Paul was one of these treasures. His life was objectively difficult. By his own accounting in 2 Corinthians 11:23-28, he was imprisoned repeatedly, flogged, beaten with rods, stoned, shipwrecked, constantly in danger, cold, naked, hungry, and burdened with concern for all the churches. Any one of these experiences could have justified bitterness or resignation. Instead, they produced a man who could write about joy, peace, contentment, and the surpassing worth of knowing Christ.
You are likely walking through something difficult right now, or you will be soon. Life guarantees it. The question isn't whether suffering will come but what you'll let it produce in you. Will you let it make you bitter or better? Will you waste it by only enduring it, or will you cooperate with what God wants to build through it?
Your suffering, if you'll allow it, can become your greatest qualification to encourage others. Not because you'll have easy answers, but because you'll have tested ones. Not because you'll tell people to cheer up, but because you'll be able to sit with them in their darkness while pointing to a light that doesn't go out.
Let's Have a Conversation
I want to invite you to reflect and share: Where have you seen suffering produce character that encouraged you? Who in your life has been a wounded healer, someone whose pain qualified them to speak into yours?More challengingly: Where are you right now in the process Paul described? Are you in the suffering stage, feeling the pressure? In the perseverance stage, just trying to continue? Beginning to see character formed in you that wasn't there before? Or perhaps you're at the place where you can comfort others with the comfort you received?

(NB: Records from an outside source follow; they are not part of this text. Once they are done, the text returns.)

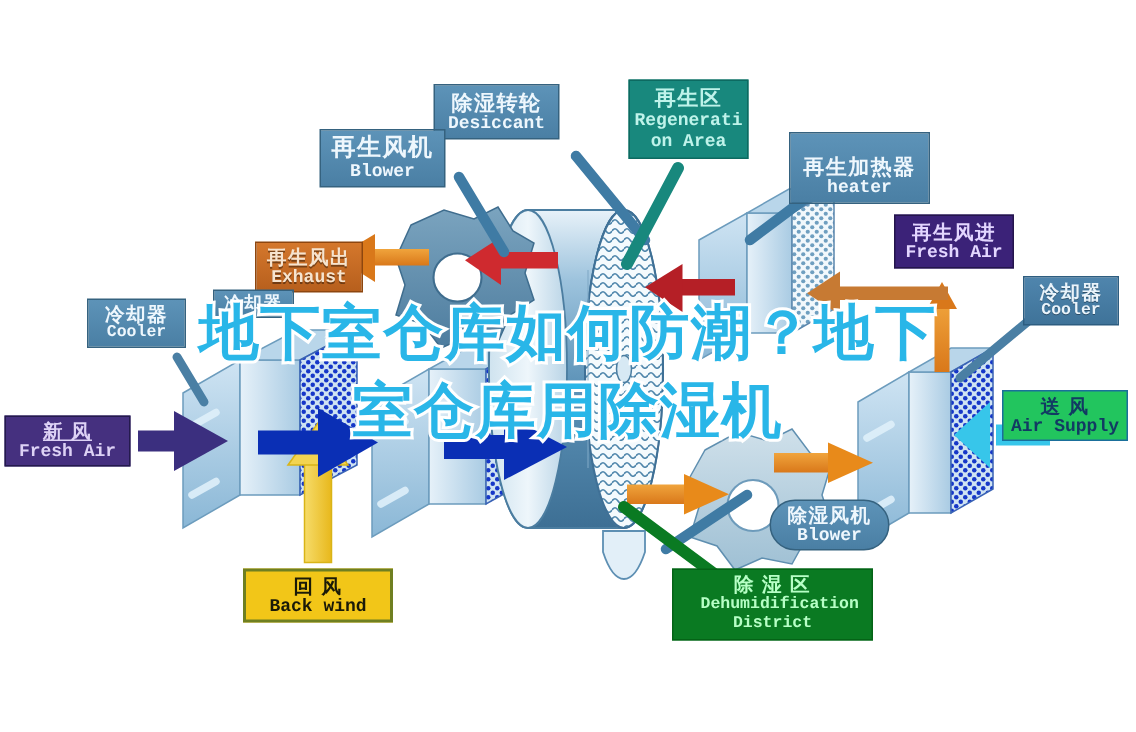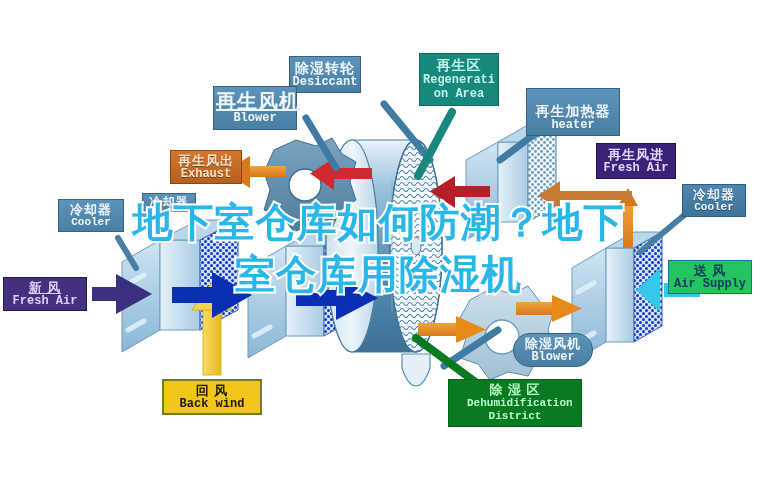--- a/index.html
+++ b/index.html
@@ -19,21 +19,21 @@
   
   .b-steel{background:linear-gradient(180deg,#4f85ad 0%,#3f7399 100%);
            border:1px solid #2d5d80;color:#eaf4fb;
            text-shadow:0 1px 0 rgba(0,0,0,.35);}
   
   .b-steel2{background:linear-gradient(180deg,#5d93b8 0%,#4a7fa4 100%);
            border:1px solid #35627f;color:#eef7fd;}
   
   .b-orange{background:linear-gradient(180deg,#d4772c 0%,#b75f1d 100%);
             border:1px solid #8d460f;color:#f6e4cf;
-            text-shadow:0 1px 0 rgba(0,0,0,.4);}
+            text-shadow:0 1px 0 rgba(0,0,0,.4);margin-top:11px;}
   
   .b-teal{background:#18887d;border:1px solid #0d6a61;color:#bff3ea;}
   
   .b-purple{background:#3b2278;border:1px solid #24154c;color:#e3d6ff;}
   
   .b-purple2{background:#45307f;border:1px solid #241a4d;color:#ddd2f5;}
   
   .b-cyan{background:#22c55e;border:1px solid #1a6f9b;color:#123a63;}
   
   .b-yellow{background:#f2c618;border:2px solid #6f7f21;color:#1a1a08;}
@@ -238,27 +238,27 @@
       <path d="M498,330 L444,366" stroke="#3f7ba4" stroke-width="7" stroke-linecap="round"></path>
       <path d="M416,338 L478,384" stroke="#0a7a22" stroke-width="8" stroke-linecap="round"></path>
     </g>
   </svg>
 
   <div id="headline">
     <div class="l1">地下室仓库如何防潮？地下</div>
     <div class="l2">室仓库用除湿机</div>
   </div>
 
-  <div class="lbl b-steel2" style="left:289px;top:56px;width:72px;padding:4px 2px;">
+  <div class="lbl b-steel2" style="left:289px;top:56px;width:84px;padding:4px 2px;">
     <span class="cn" style="font-size:14px;">除湿转轮</span>
     <span class="en" style="font-size:12px;">Desiccant</span>
   </div>
 
   <div class="lbl b-steel2" style="left:213px;top:86px;width:84px;padding:4px 2px;">
-    <span class="cn" style="font-size:20px;text-decoration:underline;">再生风机</span>
+    <span class="cn" style="font-size:16px;">再生风机</span>
     <span class="en" style="font-size:12px;">Blower</span>
   </div>
 
   <div class="lbl b-teal" style="left:419px;top:53px;width:80px;padding:4px 2px;">
     <span class="cn" style="font-size:14px;">再生区</span>
     <span class="en" style="font-size:12px;white-space:normal;line-height:14px;">Regenerati on Area</span>
   </div>
 
   <div class="lbl b-steel2" style="left:526px;top:88px;width:94px;padding:4px 2px;">
     <span class="cn" style="font-size:14px;margin-top:11px;">再生加热器</span>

And most practically: How can we actively encourage others even from our places of pain? What keeps us from doing this? Is it fear of being vulnerable? Pride that says we should have it all together first? Exhaustion that says we have nothing left to give?
The Christian life isn't about having all the answers or being perpetually victorious. It's about knowing God intimately enough that when everything else is stripped away, he's sufficient. Paul knew this from experience. His life invites us not to pity him but to follow him as he followed Christ, into the strange paradox where weakness becomes strength and suffering becomes the doorway to comfort.
What's your experience with this paradox? Where have you found God sufficient when nothing else was good? And how can you carry that discovery to someone else who needs to know it's true?